Change listing data:
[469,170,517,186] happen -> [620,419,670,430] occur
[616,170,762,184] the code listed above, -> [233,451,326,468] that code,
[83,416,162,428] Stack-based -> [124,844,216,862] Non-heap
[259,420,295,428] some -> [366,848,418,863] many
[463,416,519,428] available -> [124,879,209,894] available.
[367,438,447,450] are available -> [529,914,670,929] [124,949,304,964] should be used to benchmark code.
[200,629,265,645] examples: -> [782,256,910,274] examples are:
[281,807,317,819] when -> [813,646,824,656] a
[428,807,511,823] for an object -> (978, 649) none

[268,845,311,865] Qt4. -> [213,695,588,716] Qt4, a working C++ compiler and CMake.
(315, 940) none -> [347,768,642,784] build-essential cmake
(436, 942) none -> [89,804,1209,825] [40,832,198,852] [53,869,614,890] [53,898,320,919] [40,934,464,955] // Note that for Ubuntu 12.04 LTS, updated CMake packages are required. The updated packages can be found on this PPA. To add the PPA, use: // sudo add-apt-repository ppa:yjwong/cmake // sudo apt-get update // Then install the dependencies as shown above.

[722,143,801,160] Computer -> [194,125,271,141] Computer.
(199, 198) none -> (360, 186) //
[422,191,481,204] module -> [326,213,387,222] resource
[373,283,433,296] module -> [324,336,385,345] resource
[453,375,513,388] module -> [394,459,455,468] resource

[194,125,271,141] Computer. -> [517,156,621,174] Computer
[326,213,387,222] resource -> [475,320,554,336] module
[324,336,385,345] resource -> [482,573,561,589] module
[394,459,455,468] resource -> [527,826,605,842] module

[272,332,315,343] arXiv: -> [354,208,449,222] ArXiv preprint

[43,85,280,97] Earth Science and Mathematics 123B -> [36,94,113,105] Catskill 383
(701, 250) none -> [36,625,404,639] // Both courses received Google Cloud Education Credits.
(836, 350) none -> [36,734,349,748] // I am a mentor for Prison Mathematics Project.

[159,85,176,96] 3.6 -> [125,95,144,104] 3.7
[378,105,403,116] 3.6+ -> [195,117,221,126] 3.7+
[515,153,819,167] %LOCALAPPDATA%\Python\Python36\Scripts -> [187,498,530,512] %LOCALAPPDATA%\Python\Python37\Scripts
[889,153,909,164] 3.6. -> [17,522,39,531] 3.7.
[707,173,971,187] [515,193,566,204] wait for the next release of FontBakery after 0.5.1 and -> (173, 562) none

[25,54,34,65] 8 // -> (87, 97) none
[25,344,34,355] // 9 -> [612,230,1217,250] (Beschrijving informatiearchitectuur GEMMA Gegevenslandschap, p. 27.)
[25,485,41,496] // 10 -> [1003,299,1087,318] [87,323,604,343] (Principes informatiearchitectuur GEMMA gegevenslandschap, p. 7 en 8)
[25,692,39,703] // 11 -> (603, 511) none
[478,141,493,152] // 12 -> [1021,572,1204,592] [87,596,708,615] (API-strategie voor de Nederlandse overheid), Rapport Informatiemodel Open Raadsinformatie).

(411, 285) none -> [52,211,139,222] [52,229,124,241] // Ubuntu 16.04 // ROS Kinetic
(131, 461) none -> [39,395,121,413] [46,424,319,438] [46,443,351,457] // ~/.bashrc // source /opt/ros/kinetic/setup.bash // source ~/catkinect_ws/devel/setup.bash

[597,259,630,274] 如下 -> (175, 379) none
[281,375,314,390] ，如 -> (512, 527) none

* **Aim of the task**: Begin with the line that contains "[478,141,493,152] // 12" and end with the last line of the records; set down every line in that span exactly, and nothing else.

* **Expected answer**:
[478,141,493,152] // 12 -> [1021,572,1204,592] [87,596,708,615] (API-strategie voor de Nederlandse overheid), Rapport Informatiemodel Open Raadsinformatie).

(411, 285) none -> [52,211,139,222] [52,229,124,241] // Ubuntu 16.04 // ROS Kinetic
(131, 461) none -> [39,395,121,413] [46,424,319,438] [46,443,351,457] // ~/.bashrc // source /opt/ros/kinetic/setup.bash // source ~/catkinect_ws/devel/setup.bash

[597,259,630,274] 如下 -> (175, 379) none
[281,375,314,390] ，如 -> (512, 527) none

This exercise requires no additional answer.